Cuba announced Monday it had re-established formal contacts with European nations including France, Germany and Britain in a quest to normalize relations after a nearly two-year-long freeze.
Foreign Minister Felipe Perez Roque said the decision was made after an EU commission recommended that member states work to improve relations with Cuba's communist government, in part by ending the practice of inviting dissidents to national holiday celebrations at their embassies in Havana.
"Due to these pronouncements, Cuba has made the decision to re-establish formal contacts with a group of countries from the European Union," Roque told a news conference.
Roque said Cuban authorities would immediately start meeting with ambassadors from eight European countries: France, Britain, Germany, Italy, Austria, Greece, Portugal and Sweden.
Relations between Cuba and Europe chilled after Cuba cracked down on the island's opposition in March 2003, rounding up and sentencing 75 dissidents to long prison terms.
European nations were also troubled by the firing-squad executions of three men who tried to hijack a ferry to the US.
EU members responded by unanimously agreeing to reduce high-level governmental visits and participation in cultural events in Cuba and to invite dissidents to embassy gatherings.
But some EU nations, led by Spain's new Socialist government, say the EU sanctions have had little effect.
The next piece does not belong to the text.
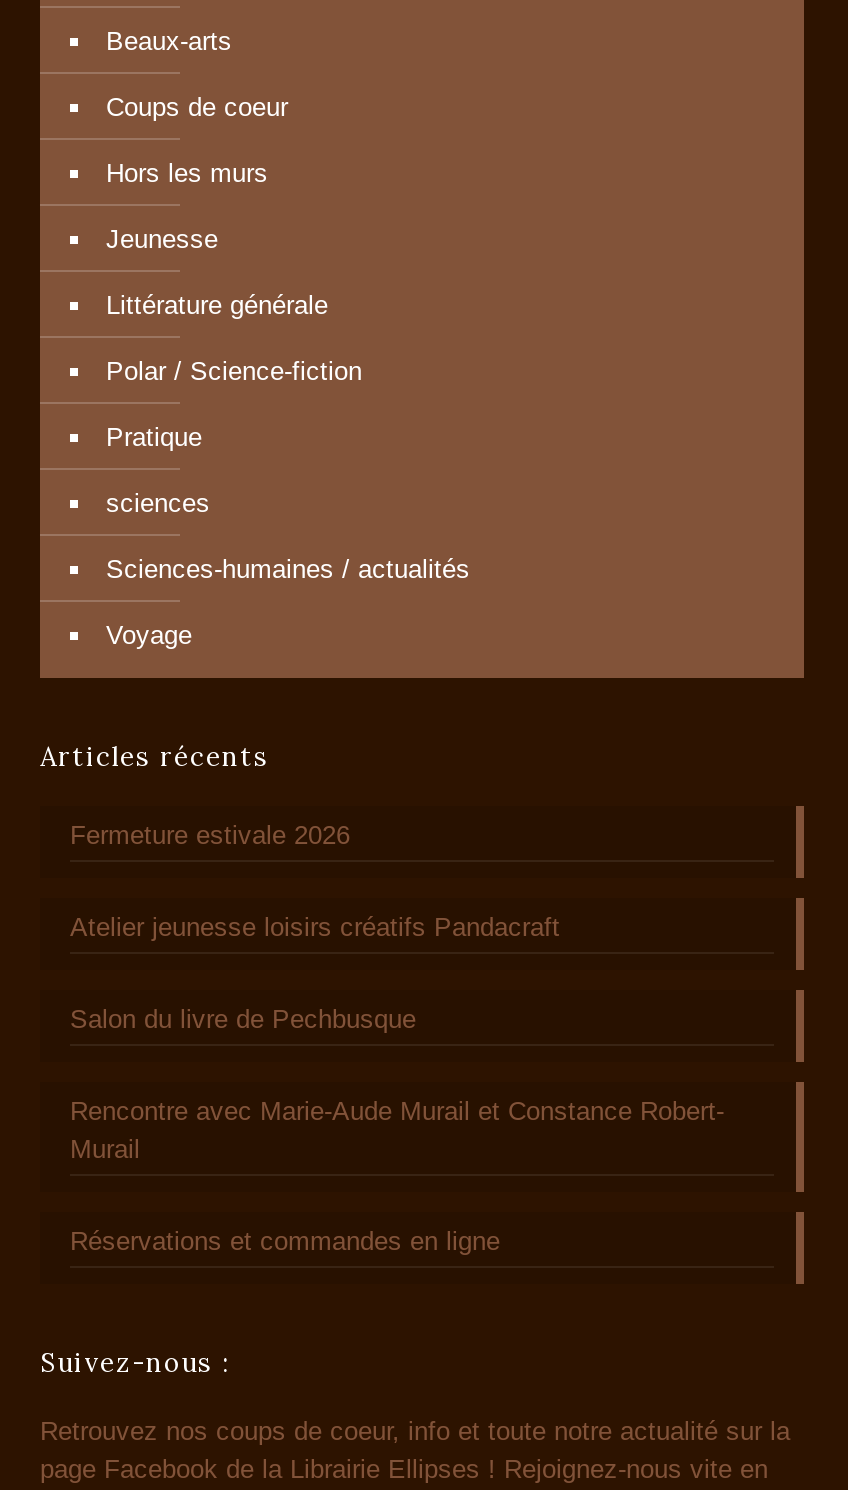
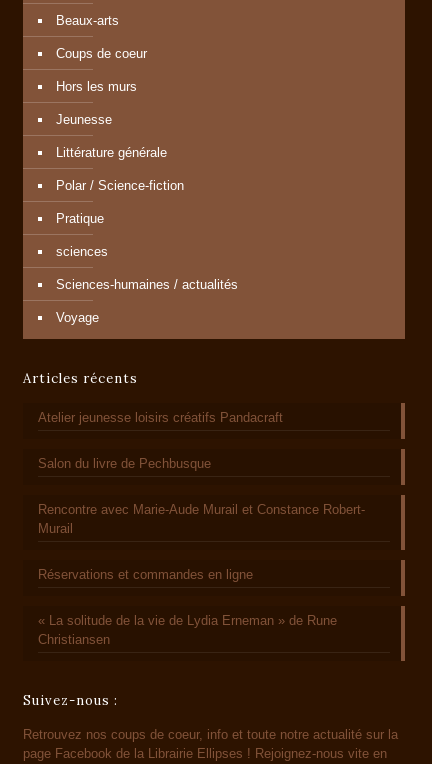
- Fermeture estivale 2026

moved up: Atelier jeunesse loisirs créatifs Pandacraft | Salon du livre de Pechbusque | Rencontre avec Marie-Aude Murail et Constance Robert- | Murail | Réservations et commandes en ligne

+ « La solitude de la vie de Lydia Erneman » de Rune
+ Christiansen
In mid-December, an EU commission recommended member states work out a new policy encouraging the Caribbean island to open up.
Martha Beatriz Roque, one of 14 dissidents from the original group of 75 released from prison last year, said she was disappointed.
"We are going to continue working to achieve democracy in Cuba, despite the European Union turning its back on us and supporting the Cuban government," Roque said in a telephone interview.
Monday's announcement came about a month after formal contact was re-established with Spain, Belgium and Hungary. Perez Roque declined to comment on the EU countries with which contact has not been resumed.
By late November, as the EU reviewed diplomatic sanctions against Cuba, the government started releasing some of the 75 dissidents from prison.
Including an earlier release of dissidents for health reasons, 14 of the original 75 have now been freed, leaving another 61 still behind bars.